Other signatories include The American Federation of Labor and Congress of Industrial Organizations, the European Trade Union Confederation and the End Violence Against Women Coalition.
Analysis by Goldman Sachs has estimated about two-thirds of occupations are exposed to AI, with systems able to carry out between a quarter and a half of their workload.
Groups from industries expected to be most affected by generative AI, which can process and generate passages of humanlike text, have also signed the letter, including the National Education Union and the National Union of Journalists.
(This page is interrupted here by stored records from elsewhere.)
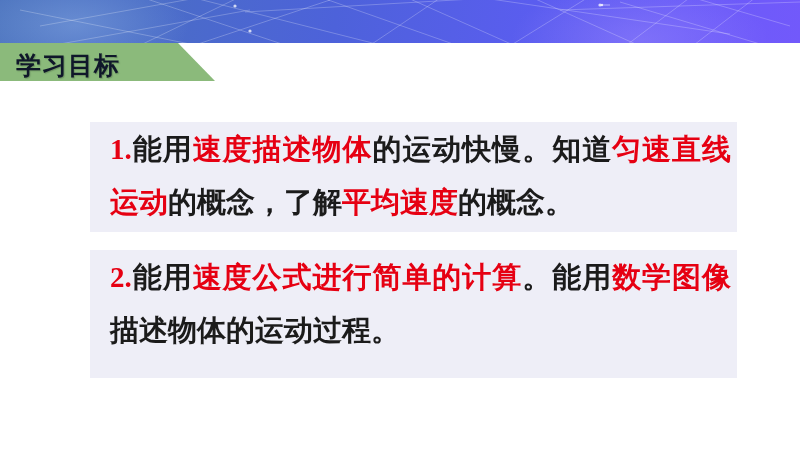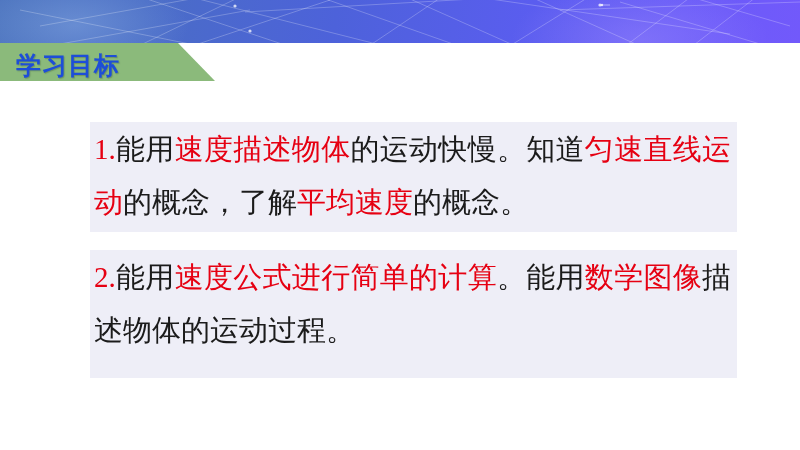--- a/index.html
+++ b/index.html
@@ -73,7 +73,7 @@
     font-family: "Liberation Sans", "DejaVu Sans", sans-serif;
     font-size: 25px;
     font-weight: bold;
-    color: #1d4ed8;
+    color: #0f172a;
     letter-spacing: 1px;
     text-shadow: 1px 1px 1px rgba(90,120,80,.55);
     white-space: nowrap;

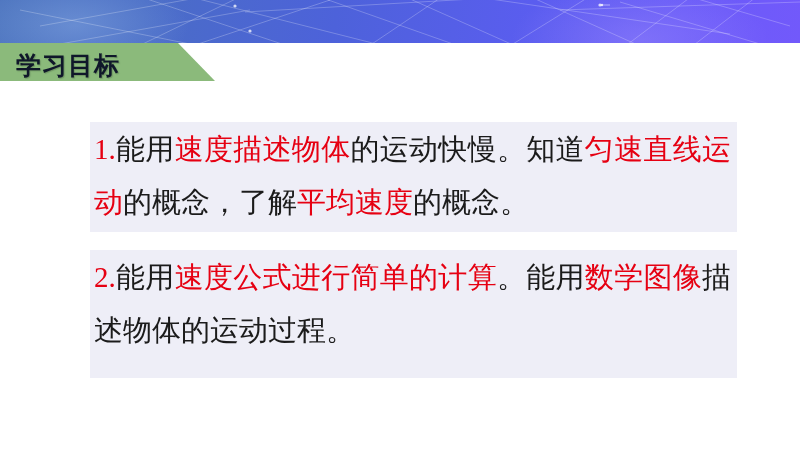--- a/index.html
+++ b/index.html
@@ -92,10 +92,10 @@
   .goal-text {
     font-family: "Liberation Serif", "DejaVu Serif", serif;
     font-size: 29px;
-    font-weight: normal;
+    font-weight: bold;
     line-height: 53px;
     color: #1b1b1b;
-    padding: 1px 6px 0 4px;
+    padding: 1px 6px 0 20px;
     letter-spacing: 0px;
     text-align: justify;
   }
The two-day summit, which begins on Wednesday, will focus on specific risks which may be caused by AI, including its ability to assist in designing bioweapons or generating code for cyber attacks.
The letter spoke out against the summit as “a closed door event, overly focused on speculation about the remote ‘existential risks’ of ‘frontier’ AI systems”.
Jeni Tennison, executive director of Connected By Data, highlighted that AI is already causing harm through facial recognition and algorithmic bias. “Those are the things that we should be addressing,” she added.
The UK government said: “Our summit will bring together a wide range of international governments, academia, the companies pioneering AI and civil society to discuss the risks around the most advanced generation of highly capable AI models. This builds on a number of engagements leading up to the summit to ensure a diverse range of opinions and insights can directly feed into the discussions, as well as work taking place nationally and internationally in forums like the G20 and OECD to address broader risks.”